The U.S. government has been the leading donor of food assistance in Madagascar, contributing over USD $36 million towards emergency relief since 2014.  This latest contribution is part of an ongoing effort to ramp up the drought response as needs peak during the lean season.  The U.S. government, through USAID, funds eight organizations, including Catholic Relief Services (CRS), the Adventist Development and Relief Agency (ADRA), and the World Food Programme (WFP), to deliver emergency relief programs.  Through these organizations the U.S. is funding is the delivery of life-saving food aid; seeds to grow new crops; farm supplies and tools; livestock and training in animal husbandry; and specialized nutritious supplements to prevent starvation among malnourished children and pregnant and lactating women.

“USAID has been providing relief to Southern Madagascar for many years,” says USAID Mission Director Michelle Godette. “As the drought has deepened, we have seen firsthand the desperate nature of the situation. We have witnessed children collecting their drinking water from dirty puddles in the road. We are aware that people are scavenging in the forest for leaves to eat.
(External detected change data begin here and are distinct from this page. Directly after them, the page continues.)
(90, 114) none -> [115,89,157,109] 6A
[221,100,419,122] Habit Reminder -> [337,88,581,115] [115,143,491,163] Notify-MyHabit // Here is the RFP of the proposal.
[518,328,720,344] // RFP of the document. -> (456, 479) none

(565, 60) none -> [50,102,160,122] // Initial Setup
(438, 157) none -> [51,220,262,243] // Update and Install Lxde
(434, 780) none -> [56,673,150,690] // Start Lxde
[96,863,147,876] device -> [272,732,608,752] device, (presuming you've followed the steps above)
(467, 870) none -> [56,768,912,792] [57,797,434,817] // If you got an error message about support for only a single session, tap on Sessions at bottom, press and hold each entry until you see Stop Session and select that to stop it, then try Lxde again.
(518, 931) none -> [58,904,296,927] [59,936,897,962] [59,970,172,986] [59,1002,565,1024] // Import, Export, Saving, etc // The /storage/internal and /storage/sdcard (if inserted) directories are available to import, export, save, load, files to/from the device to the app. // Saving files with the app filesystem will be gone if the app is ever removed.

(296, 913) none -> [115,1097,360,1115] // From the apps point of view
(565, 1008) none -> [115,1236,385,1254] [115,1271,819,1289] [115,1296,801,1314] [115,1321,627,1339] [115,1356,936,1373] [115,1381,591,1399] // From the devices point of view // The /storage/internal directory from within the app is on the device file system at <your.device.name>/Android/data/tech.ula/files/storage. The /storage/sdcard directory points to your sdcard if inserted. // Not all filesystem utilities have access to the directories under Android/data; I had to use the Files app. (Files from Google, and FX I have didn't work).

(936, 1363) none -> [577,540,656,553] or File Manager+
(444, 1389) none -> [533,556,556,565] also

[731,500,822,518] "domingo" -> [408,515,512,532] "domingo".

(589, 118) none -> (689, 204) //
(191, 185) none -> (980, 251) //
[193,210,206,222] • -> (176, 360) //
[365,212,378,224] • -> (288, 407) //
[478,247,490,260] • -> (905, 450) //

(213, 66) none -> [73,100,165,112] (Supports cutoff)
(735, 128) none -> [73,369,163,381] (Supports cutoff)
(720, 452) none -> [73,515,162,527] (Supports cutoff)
We are therefore redoubling our efforts to coordinate our food security and development assistance to ensure maximum impact.”

In addition to emergency food relief, USAID-funded programs are equipping farmers with the tools and supplies needed to replant their crops using drought resistance grains; providing fishing tools and training to communities along the coast; and coordinating relief efforts and information to the community to ensure that grains received as food rations are not planted and that seeds intended for planting are not consumed to survive, but will be available when the rains come.

USAID is also leading public health-related activities in southern Madagascar, including rebuilding water access points; promoting proper hygiene and sanitation through UNICEF to cut down on the rate of illnesses that are associated with malnutrition; and providing family planning and reproductive health services and products.

“We commend the great work of the partners we are funding in the region,” says Director Godette. “They have been passionate responders to this emergency and their work has supported hundreds of thousands through some very lean, desperate times. Now as the food security situation is expected to worsen going into 2017 we must step forward and do more. That’s what today’s funding announcement is about.”

In July, the Southern African Development Community (SADC) launched a global appeal for US$2.4 billion to assist the millions of people affected by the El Niño-induced drought across Southern Africa. In September, the Madagascar government issued a statement expressing their solidarity with the appeal and acknowledging the need for humanitarian assistance to support the vulnerable population in Southern Madagascar. “Because of the SADC appeal and the Malagasy government’s statement of solidarity hopefully more members of the international community will see the urgency and will rally to support the people of Madagascar in this time of great need,” notes Director Godette.